Most of us managed to run the whole thing, cuming in at around 5 miles, but since Allofher Fist wasn't around to take the "Blood on trail" award, our newly returned Just Liz decided to step up and take the hit, literally. Finding ourselves heading toward the on-in in the dark on a 40 foot section of road with no sidewalk or bike lane, Liz stepped into a drainage hole(!) and promptly went face-first in the middle of Camelback with busy traffic. Luckily she only scraped a knee and her shoulder, rather than becoming road kill for some Scottsdale road-raging soccer mom eager to get home and kill, I mean feed the kids.

Went back to Zipps, gave the hares a ration of shit (two rations actually) and proceeded with the food and the beer.

Great turnout and lots of fun (between the muttering and cursing of course!).

Next Week: NEW START TIME!

In order to try and survive the heat, we will be meeting at 6:54 with hares away promptly at 7:15 until otherwise noted.

Also, in the spirit of fixin' things that ain't broke, I have decided to once again change the numbering system that no one cares about because it was the same one the full moon uses (can't have that!) and I am an anal freak show - buy tickets now...we sell out all the time!

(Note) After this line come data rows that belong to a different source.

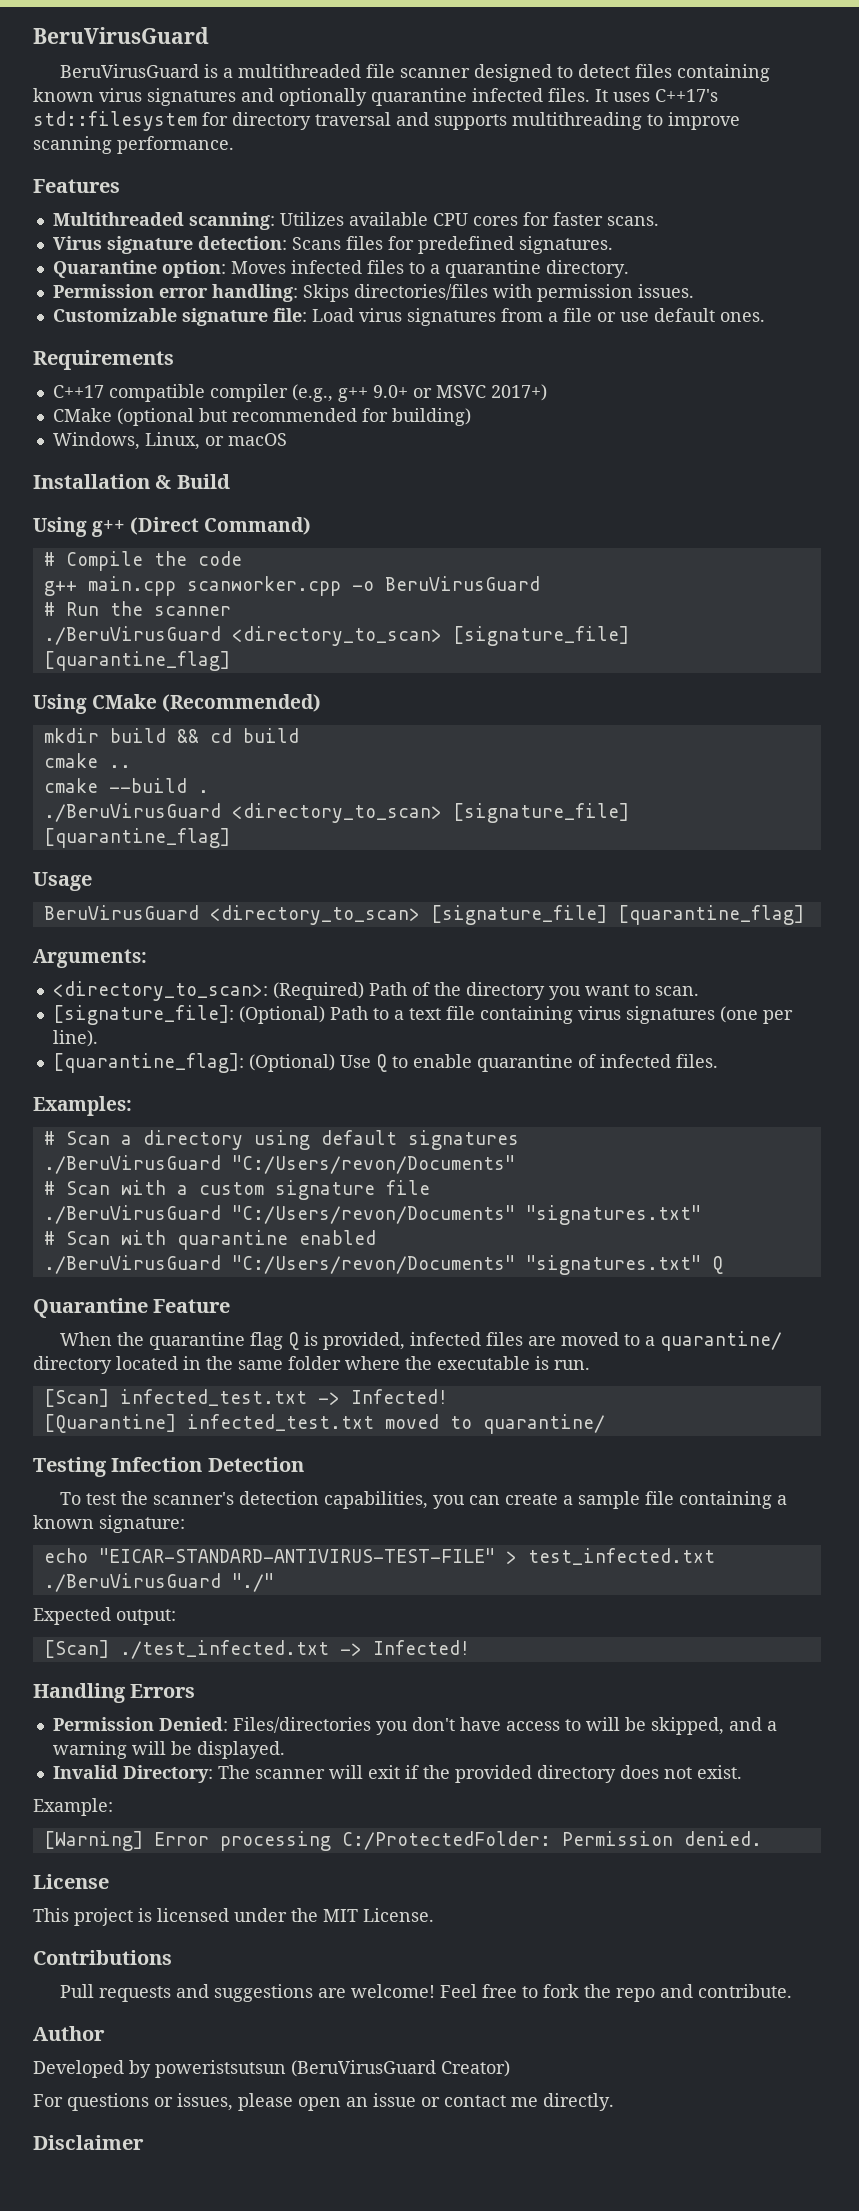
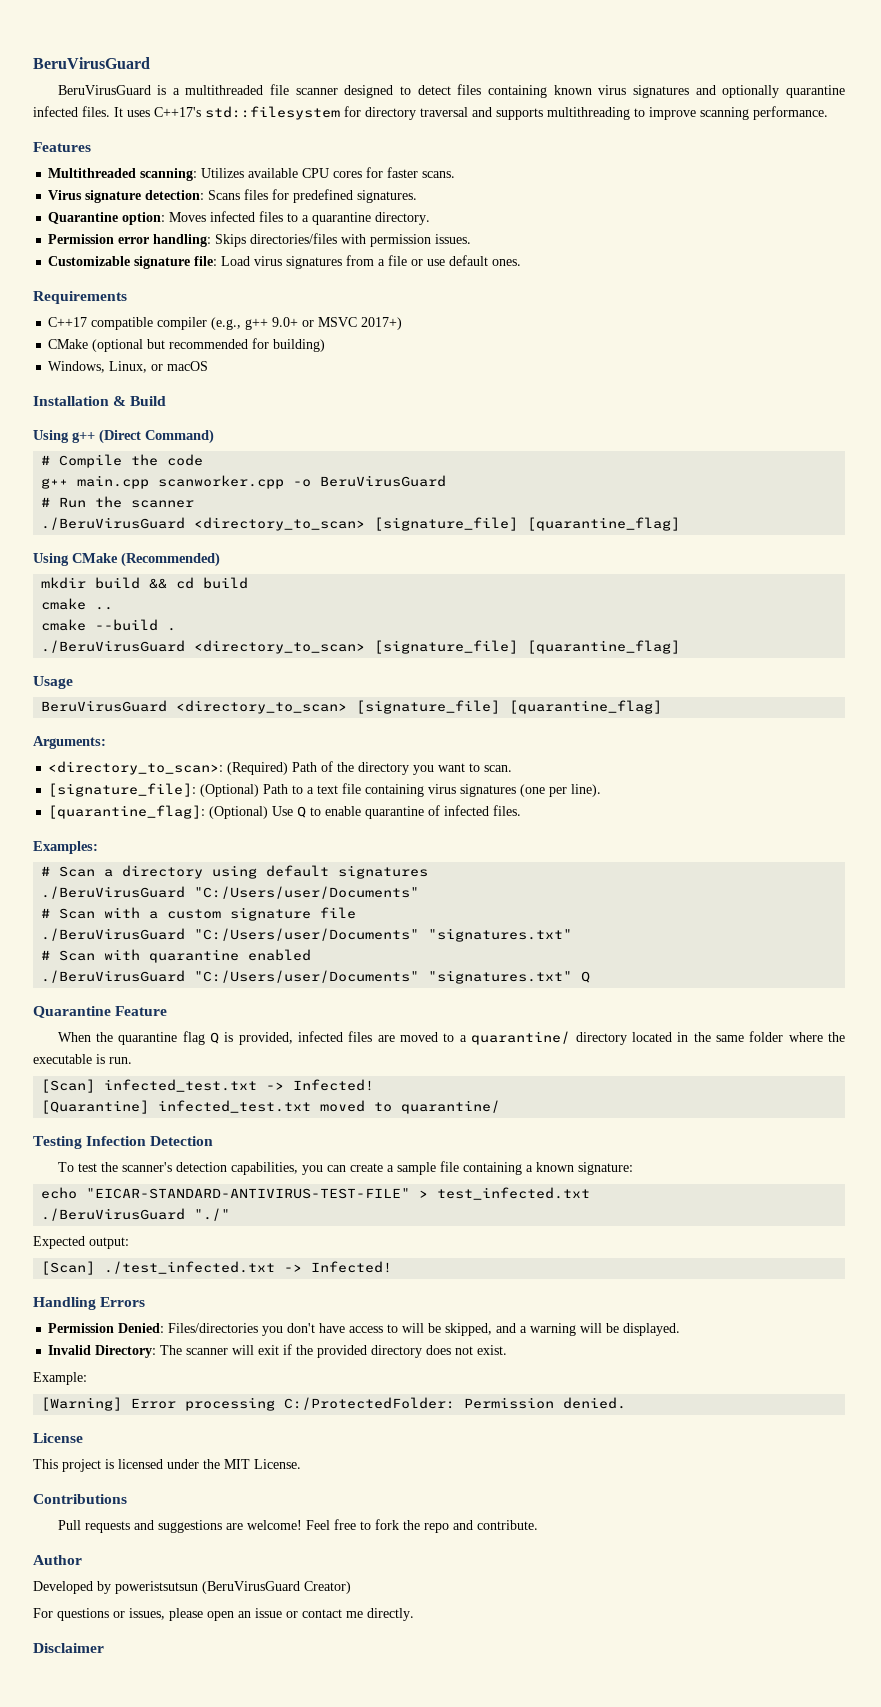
  # Scan a directory using default signatures
- ./BeruVirusGuard "C:/Users/revon/Documents"
+ ./BeruVirusGuard "C:/Users/user/Documents"
  # Scan with a custom signature file
- ./BeruVirusGuard "C:/Users/revon/Documents" "signatures.txt"
+ ./BeruVirusGuard "C:/Users/user/Documents" "signatures.txt"
- ./BeruVirusGuard "C:/Users/revon/Documents" "signatures.txt" Q
+ ./BeruVirusGuard "C:/Users/user/Documents" "signatures.txt" Q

The new numbering system tells you 3 things, what year of the hump it is, how many humps there have been that year, and how many humps total all time. So for next week - 2.15.41, that means it is the 2nd year of the hump, 15th hump of the year, and 41st hump for the life of the hump. We are hoping to take the whole thing worldwide in October and replace
that whole confusing B.C./A.D. thing.

The truth is this just makes it easier for me to check attendance for awards and such as I can now see that humper X has attended 10 humps total but only 3 this year. That darn humper x.

Also, this is your last chance to suggest locations for the next 3 months worth of Humps. Your Head(!)masters and mistress will have the new list completed by the end of the month! I have yet to receive one suggestion so there is a good chance your bar will make the cut!